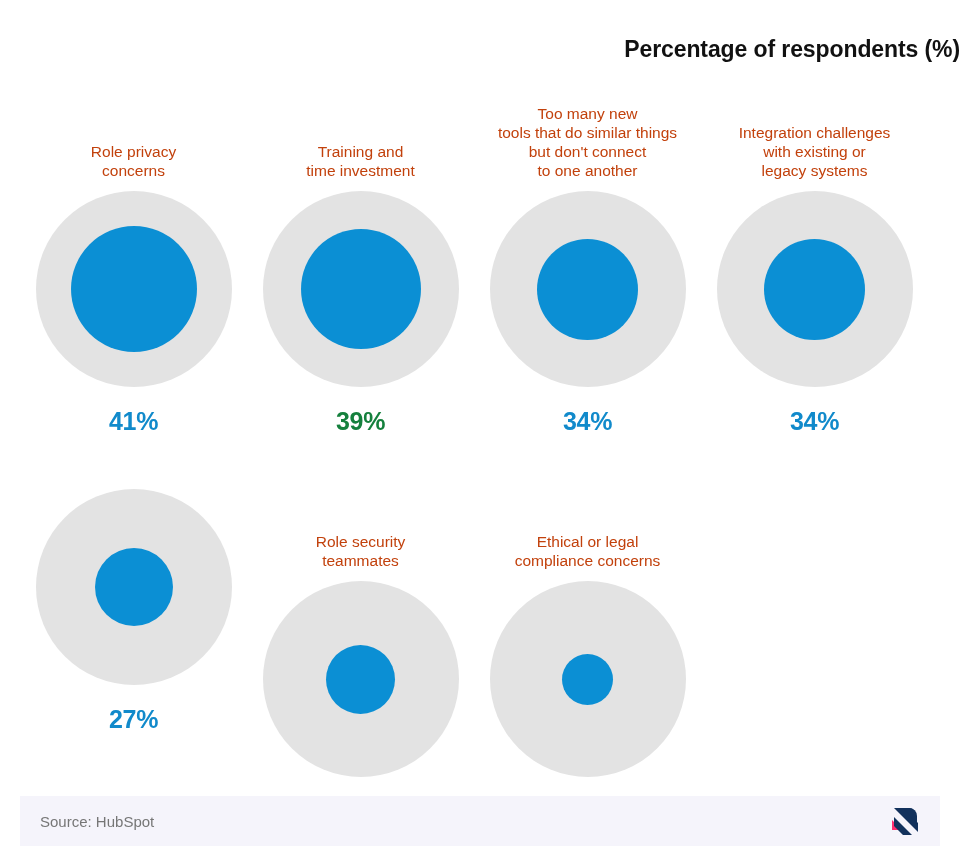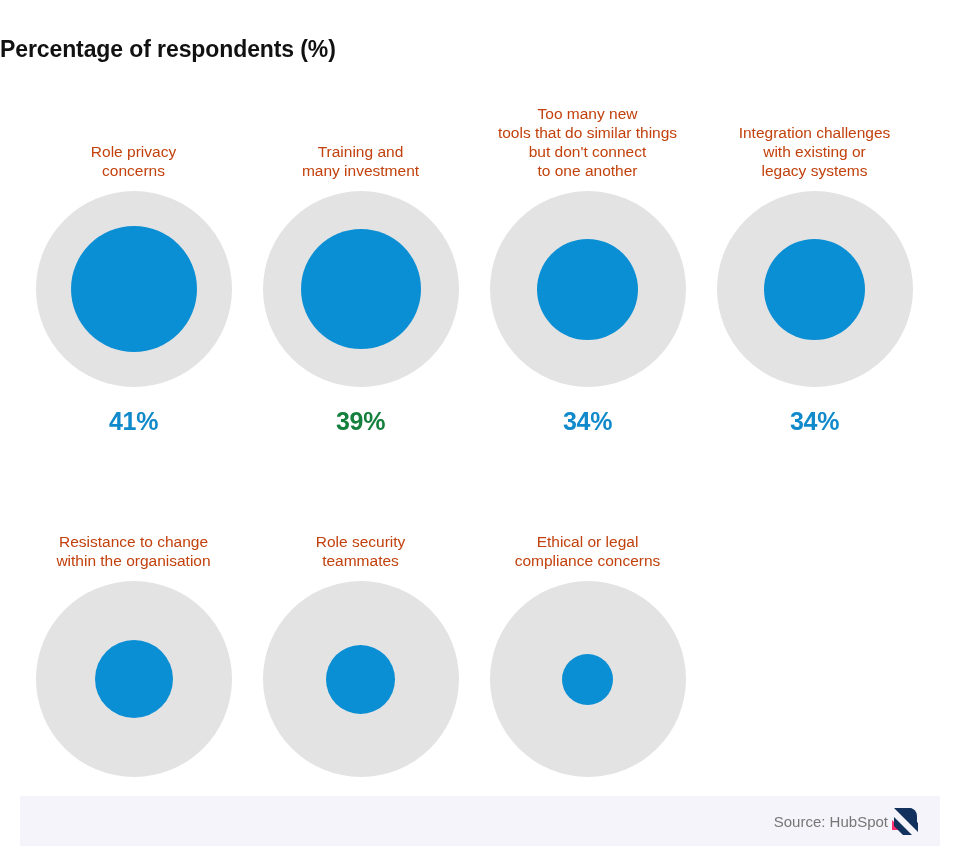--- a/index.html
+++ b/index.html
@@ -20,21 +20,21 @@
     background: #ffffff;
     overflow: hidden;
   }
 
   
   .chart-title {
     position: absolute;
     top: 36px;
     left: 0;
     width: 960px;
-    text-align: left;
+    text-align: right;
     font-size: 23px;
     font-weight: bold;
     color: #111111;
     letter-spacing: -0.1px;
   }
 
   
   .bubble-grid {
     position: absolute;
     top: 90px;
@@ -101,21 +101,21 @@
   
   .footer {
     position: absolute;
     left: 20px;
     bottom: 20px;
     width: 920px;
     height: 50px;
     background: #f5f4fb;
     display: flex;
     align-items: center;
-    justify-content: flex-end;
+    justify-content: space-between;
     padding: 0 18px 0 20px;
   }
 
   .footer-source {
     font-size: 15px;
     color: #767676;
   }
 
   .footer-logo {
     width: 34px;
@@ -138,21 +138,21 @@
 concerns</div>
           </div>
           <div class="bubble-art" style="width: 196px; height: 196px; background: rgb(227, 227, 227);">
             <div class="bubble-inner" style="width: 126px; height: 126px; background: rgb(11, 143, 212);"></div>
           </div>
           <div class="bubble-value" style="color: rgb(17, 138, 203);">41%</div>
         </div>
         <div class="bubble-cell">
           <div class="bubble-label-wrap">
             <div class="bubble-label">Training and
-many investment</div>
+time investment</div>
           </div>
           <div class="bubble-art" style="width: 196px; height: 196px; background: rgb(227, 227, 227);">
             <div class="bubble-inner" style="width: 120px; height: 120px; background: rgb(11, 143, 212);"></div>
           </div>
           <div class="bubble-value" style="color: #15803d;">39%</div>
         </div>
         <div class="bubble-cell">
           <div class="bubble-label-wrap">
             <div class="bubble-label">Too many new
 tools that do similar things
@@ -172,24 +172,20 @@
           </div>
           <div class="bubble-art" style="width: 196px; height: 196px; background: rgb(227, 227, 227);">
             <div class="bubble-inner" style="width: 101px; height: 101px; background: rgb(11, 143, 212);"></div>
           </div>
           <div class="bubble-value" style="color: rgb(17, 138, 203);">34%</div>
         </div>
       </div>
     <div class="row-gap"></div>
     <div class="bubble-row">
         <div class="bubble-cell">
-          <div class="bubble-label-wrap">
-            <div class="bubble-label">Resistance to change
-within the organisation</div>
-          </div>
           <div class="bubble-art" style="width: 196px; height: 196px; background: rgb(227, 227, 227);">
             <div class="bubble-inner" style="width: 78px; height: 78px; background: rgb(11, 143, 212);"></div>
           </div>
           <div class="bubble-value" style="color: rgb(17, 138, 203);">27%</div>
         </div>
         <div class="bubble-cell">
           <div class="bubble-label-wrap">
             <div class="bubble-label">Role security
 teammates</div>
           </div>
________
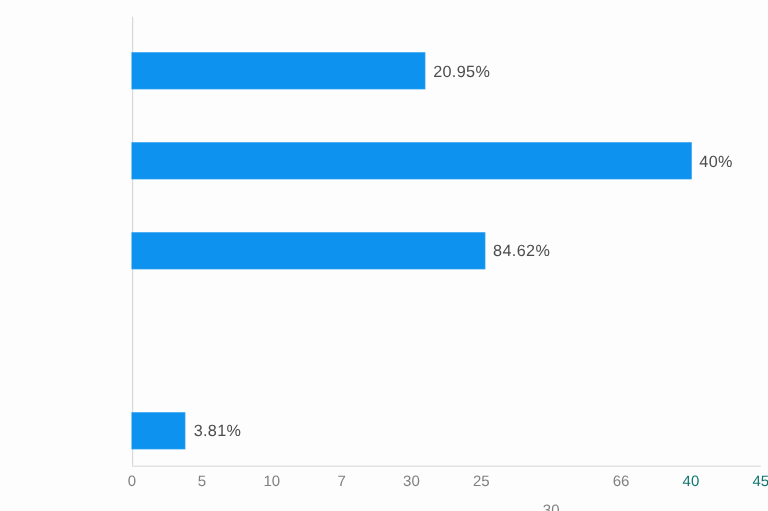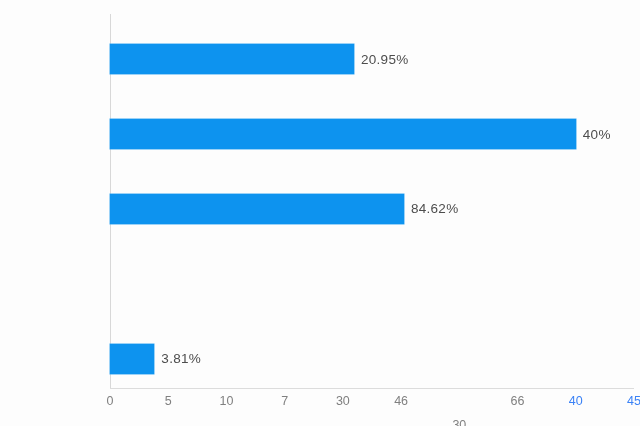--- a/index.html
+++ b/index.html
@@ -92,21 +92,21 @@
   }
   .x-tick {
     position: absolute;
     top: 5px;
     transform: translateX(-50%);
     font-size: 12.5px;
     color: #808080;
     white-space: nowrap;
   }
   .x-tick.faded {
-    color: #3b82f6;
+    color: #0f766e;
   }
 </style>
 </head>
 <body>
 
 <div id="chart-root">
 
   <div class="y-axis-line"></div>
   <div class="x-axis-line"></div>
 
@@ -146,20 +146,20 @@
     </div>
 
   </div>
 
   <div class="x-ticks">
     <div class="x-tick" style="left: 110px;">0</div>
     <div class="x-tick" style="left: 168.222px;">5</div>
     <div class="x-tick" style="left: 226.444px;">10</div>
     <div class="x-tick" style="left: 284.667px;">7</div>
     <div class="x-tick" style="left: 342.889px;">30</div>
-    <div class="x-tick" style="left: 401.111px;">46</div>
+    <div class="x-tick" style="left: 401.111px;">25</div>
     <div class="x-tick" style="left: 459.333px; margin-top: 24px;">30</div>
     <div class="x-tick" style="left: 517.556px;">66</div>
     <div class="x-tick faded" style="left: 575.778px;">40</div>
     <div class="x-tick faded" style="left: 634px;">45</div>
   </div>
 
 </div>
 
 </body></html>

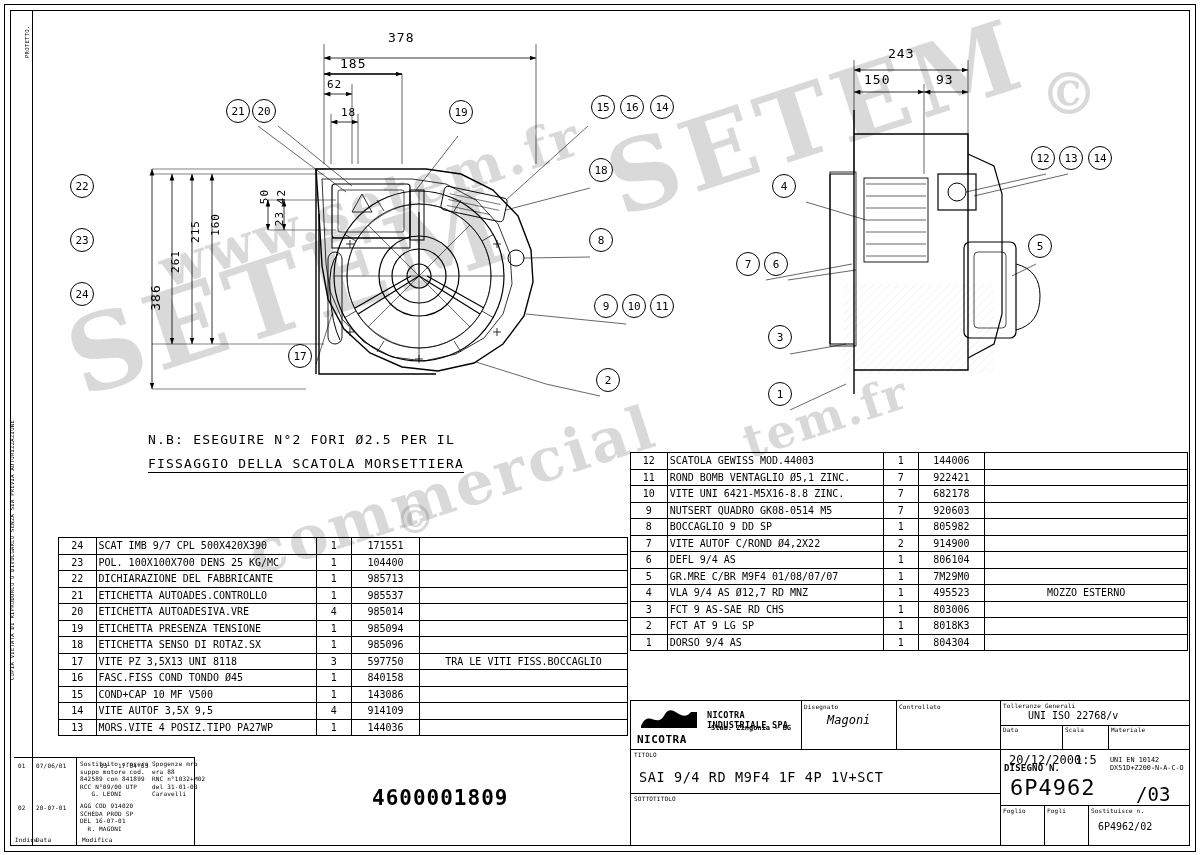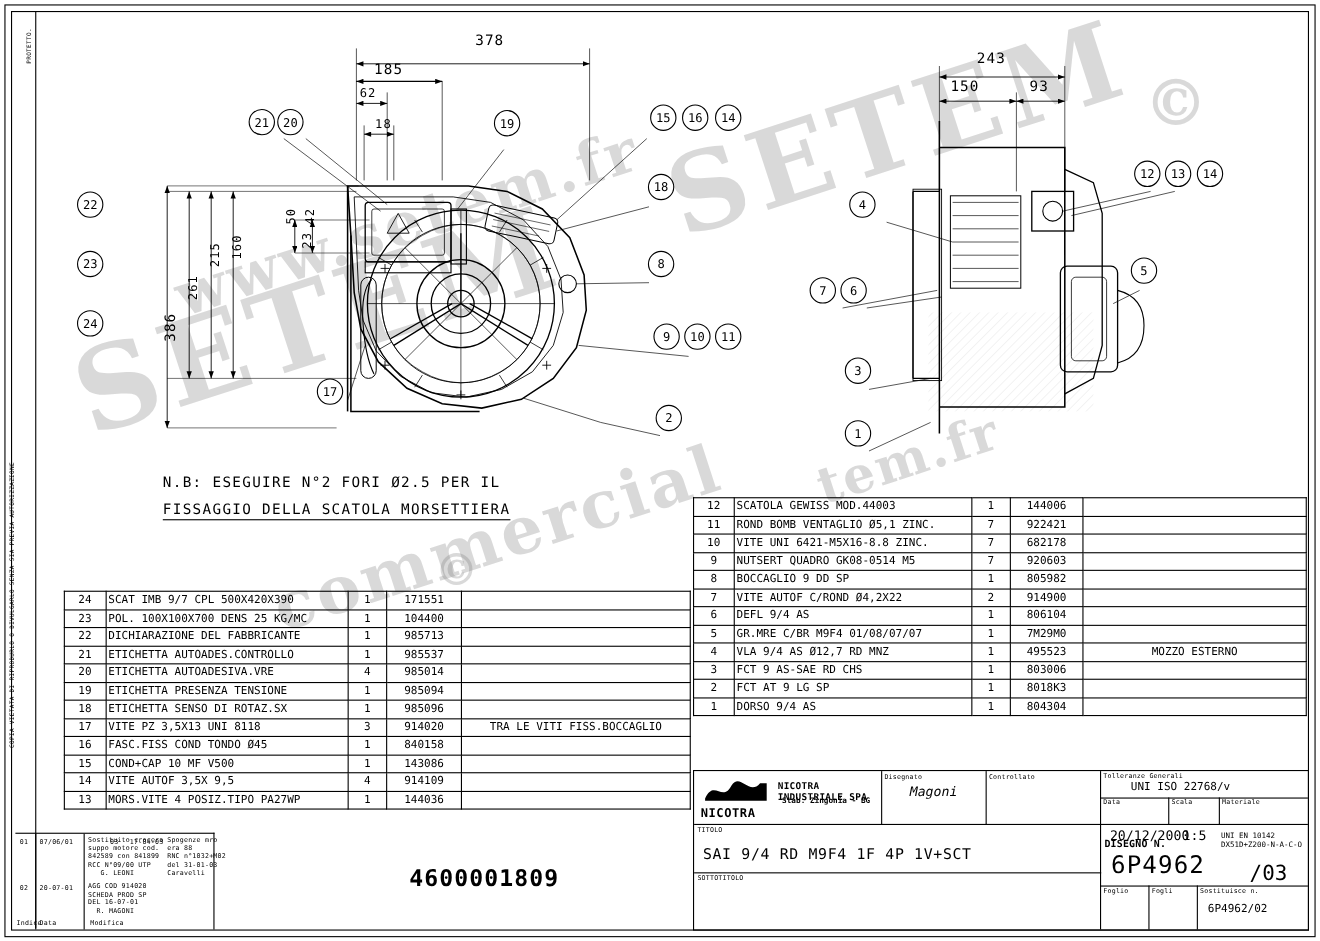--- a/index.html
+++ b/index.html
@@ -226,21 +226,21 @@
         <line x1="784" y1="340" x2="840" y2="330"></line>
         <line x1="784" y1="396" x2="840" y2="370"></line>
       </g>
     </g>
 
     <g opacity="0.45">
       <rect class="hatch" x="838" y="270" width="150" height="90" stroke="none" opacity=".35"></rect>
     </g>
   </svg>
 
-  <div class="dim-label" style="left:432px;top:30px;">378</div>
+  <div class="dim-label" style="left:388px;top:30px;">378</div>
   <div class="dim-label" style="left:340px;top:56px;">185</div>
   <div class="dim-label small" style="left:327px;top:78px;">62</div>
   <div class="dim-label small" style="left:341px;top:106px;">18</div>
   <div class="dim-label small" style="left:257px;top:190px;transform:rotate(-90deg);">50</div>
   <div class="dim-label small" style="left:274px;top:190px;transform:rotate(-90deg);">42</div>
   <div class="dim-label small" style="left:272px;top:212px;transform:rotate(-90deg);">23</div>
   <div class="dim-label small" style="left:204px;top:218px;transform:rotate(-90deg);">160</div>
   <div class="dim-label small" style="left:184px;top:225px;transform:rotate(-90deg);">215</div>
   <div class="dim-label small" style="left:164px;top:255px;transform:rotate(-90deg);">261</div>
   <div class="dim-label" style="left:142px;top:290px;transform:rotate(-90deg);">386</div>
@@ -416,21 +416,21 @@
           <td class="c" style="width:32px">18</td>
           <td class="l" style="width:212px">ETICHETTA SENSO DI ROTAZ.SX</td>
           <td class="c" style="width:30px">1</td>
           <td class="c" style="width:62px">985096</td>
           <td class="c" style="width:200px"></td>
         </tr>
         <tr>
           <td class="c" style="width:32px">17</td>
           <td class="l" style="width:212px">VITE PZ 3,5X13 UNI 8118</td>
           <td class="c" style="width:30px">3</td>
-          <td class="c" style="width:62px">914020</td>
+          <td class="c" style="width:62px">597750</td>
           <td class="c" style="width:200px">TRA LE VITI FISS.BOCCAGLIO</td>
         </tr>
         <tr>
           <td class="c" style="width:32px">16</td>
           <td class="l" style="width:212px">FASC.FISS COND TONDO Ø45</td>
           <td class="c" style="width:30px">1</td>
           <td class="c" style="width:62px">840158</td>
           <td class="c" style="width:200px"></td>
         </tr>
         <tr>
________
Where does the word "many" appear in the records above? Return every line that holds it.

-many investment</div>
             <div class="bubble-label">Too many new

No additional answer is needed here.